**WHAT THE EXERCISE ASKS:**
Determine the number of lines in the entries below in which the word "usado" appears, and reply with that number only.

────────────────

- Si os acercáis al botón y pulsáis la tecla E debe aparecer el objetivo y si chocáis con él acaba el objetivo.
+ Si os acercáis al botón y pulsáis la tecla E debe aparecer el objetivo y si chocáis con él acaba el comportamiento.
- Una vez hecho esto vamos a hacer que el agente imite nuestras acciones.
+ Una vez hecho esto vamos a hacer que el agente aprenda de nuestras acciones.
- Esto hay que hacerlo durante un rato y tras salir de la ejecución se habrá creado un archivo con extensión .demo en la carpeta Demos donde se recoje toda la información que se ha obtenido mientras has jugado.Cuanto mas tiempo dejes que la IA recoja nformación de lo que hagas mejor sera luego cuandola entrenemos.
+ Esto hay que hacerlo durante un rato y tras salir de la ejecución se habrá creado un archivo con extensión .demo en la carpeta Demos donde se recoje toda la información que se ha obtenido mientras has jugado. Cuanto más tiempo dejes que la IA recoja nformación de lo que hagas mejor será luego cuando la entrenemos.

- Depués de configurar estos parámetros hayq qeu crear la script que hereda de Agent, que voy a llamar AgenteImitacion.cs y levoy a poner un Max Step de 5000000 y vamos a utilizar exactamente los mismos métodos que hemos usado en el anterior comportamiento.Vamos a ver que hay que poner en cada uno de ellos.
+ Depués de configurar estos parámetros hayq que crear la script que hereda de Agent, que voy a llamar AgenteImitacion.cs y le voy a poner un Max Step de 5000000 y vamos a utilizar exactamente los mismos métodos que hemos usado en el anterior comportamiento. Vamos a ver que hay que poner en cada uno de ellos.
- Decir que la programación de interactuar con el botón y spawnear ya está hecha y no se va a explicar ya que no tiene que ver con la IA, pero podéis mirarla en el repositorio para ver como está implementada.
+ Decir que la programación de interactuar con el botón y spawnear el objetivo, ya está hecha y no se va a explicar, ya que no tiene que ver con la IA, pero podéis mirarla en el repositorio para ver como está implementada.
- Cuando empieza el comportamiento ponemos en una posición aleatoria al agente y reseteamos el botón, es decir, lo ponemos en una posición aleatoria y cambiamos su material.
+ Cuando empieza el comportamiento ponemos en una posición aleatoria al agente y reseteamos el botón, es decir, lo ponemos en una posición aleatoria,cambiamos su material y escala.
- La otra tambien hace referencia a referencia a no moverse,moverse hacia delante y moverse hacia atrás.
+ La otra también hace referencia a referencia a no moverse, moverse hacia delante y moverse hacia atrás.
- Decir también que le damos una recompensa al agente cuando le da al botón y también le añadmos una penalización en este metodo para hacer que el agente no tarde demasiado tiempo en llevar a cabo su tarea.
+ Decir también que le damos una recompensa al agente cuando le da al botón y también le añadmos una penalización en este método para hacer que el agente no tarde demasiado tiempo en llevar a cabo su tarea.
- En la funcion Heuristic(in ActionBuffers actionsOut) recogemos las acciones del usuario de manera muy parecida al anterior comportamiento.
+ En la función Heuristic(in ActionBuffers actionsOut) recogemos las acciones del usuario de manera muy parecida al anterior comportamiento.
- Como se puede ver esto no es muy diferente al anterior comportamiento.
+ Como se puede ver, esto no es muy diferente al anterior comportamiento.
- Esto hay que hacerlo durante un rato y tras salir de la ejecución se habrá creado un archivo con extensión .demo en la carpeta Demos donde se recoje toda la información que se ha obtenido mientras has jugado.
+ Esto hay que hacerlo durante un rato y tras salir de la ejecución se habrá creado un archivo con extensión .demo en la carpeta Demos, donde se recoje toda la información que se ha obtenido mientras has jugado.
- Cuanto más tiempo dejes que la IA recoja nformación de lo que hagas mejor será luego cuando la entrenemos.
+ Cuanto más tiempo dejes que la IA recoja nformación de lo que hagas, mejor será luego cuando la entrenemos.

────────────────

**EXERCISE RESPONSE:**
2